» **Records for processing**:
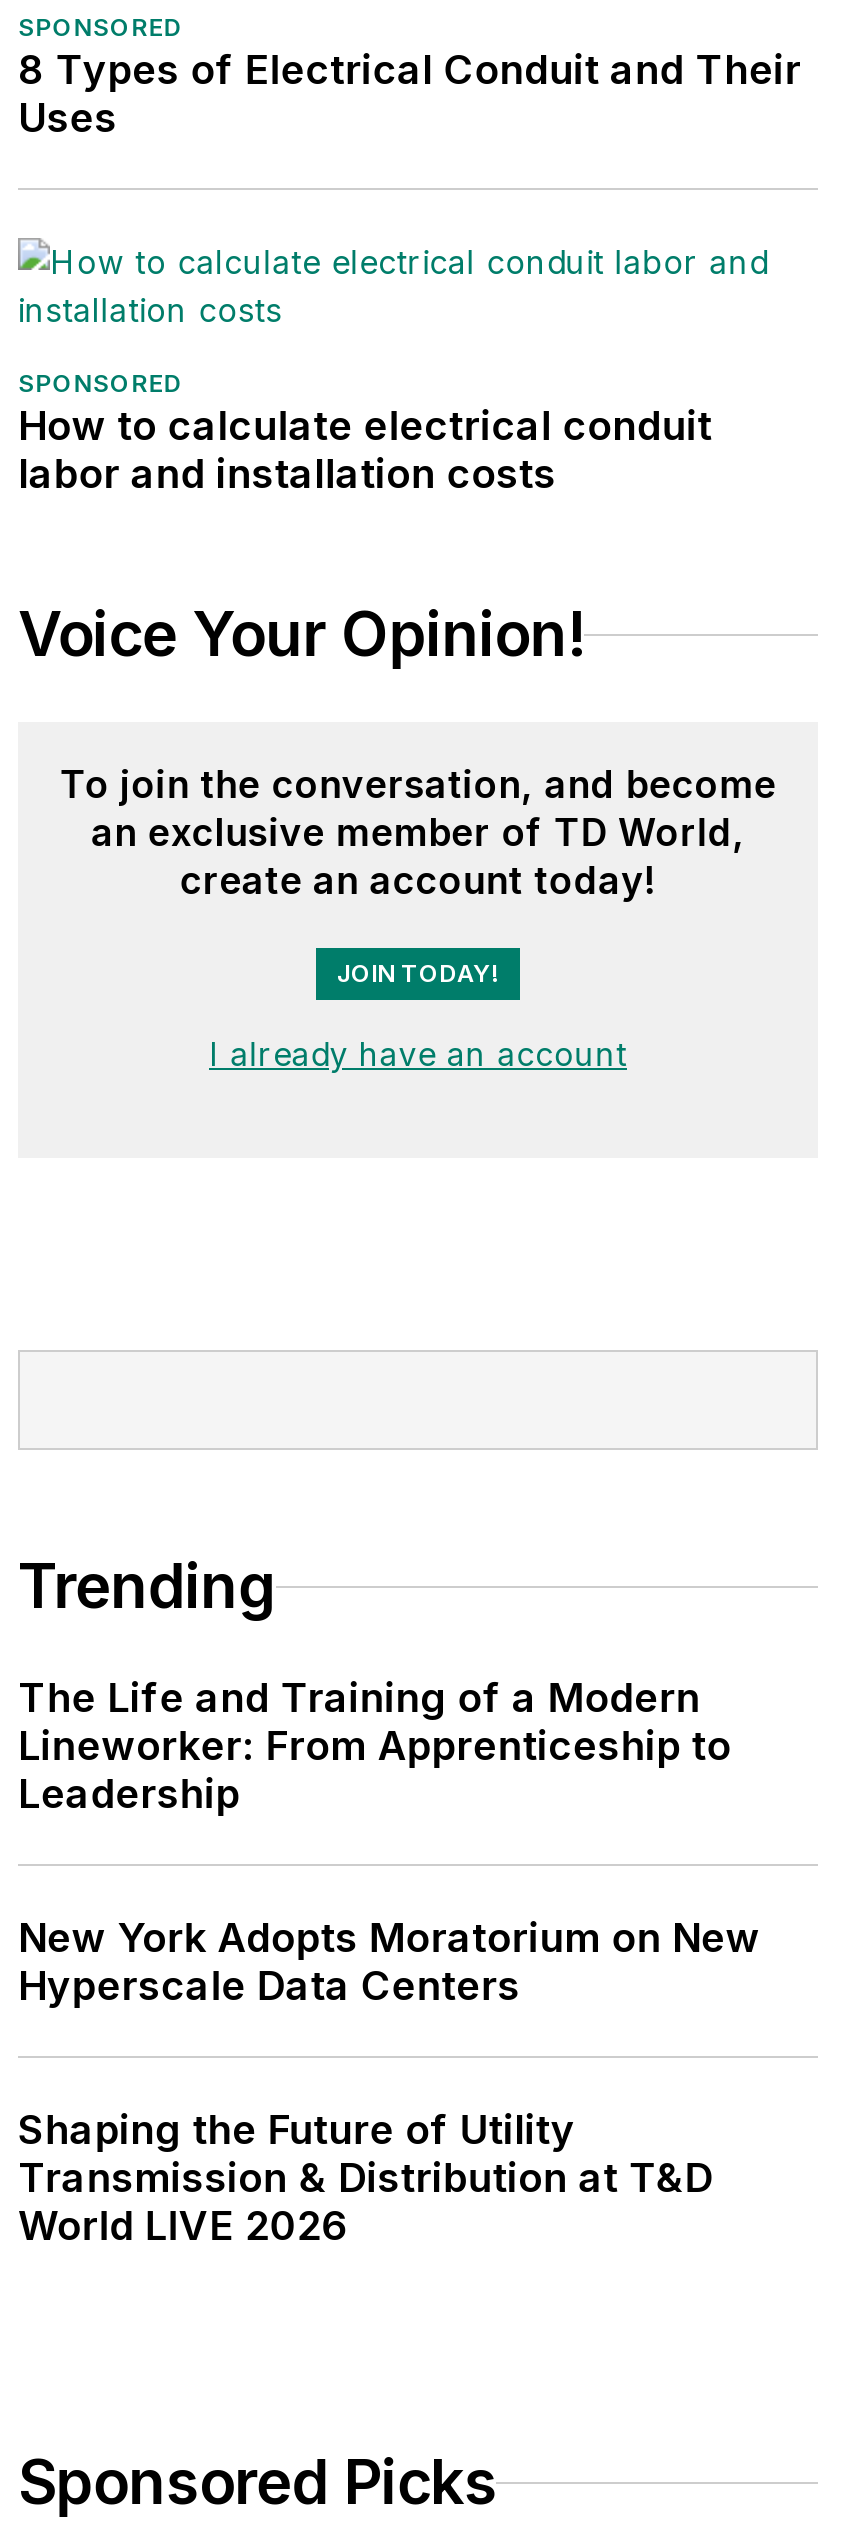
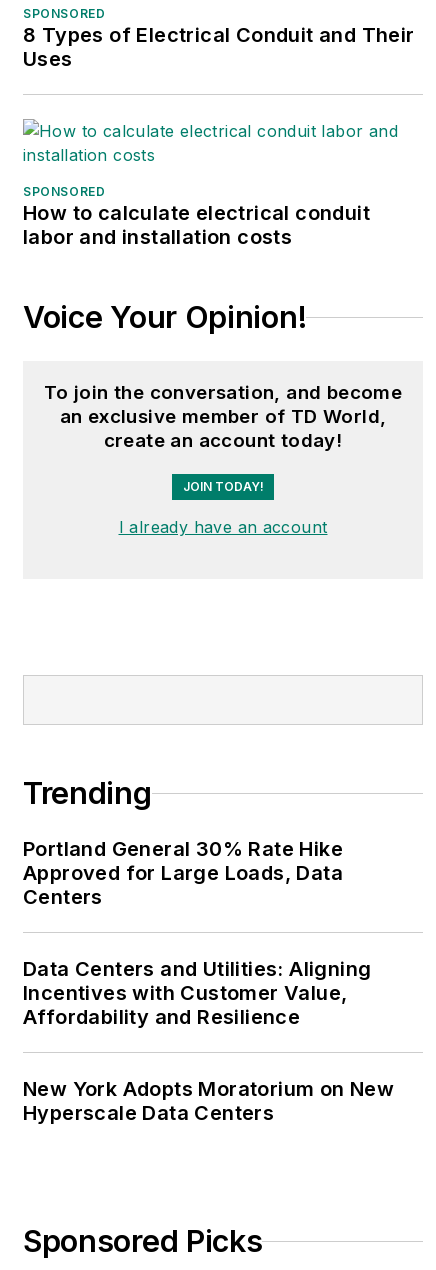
- The Life and Training of a Modern
- Lineworker: From Apprenticeship to
- Leadership
+ Portland General 30% Rate Hike
+ Approved for Large Loads, Data
+ Centers
+ Data Centers and Utilities: Aligning
+ Incentives with Customer Value,
+ Affordability and Resilience

moved down: New York Adopts Moratorium on New | Hyperscale Data Centers

- Shaping the Future of Utility
- Transmission & Distribution at T&D
- World LIVE 2026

» **Task**: Each line of the records that contains the string "Data" must be copied.

» **Solution for this problem**:
+ Approved for Large Loads, Data
+ Data Centers and Utilities: Aligning
moved down: New York Adopts Moratorium on New | Hyperscale Data Centers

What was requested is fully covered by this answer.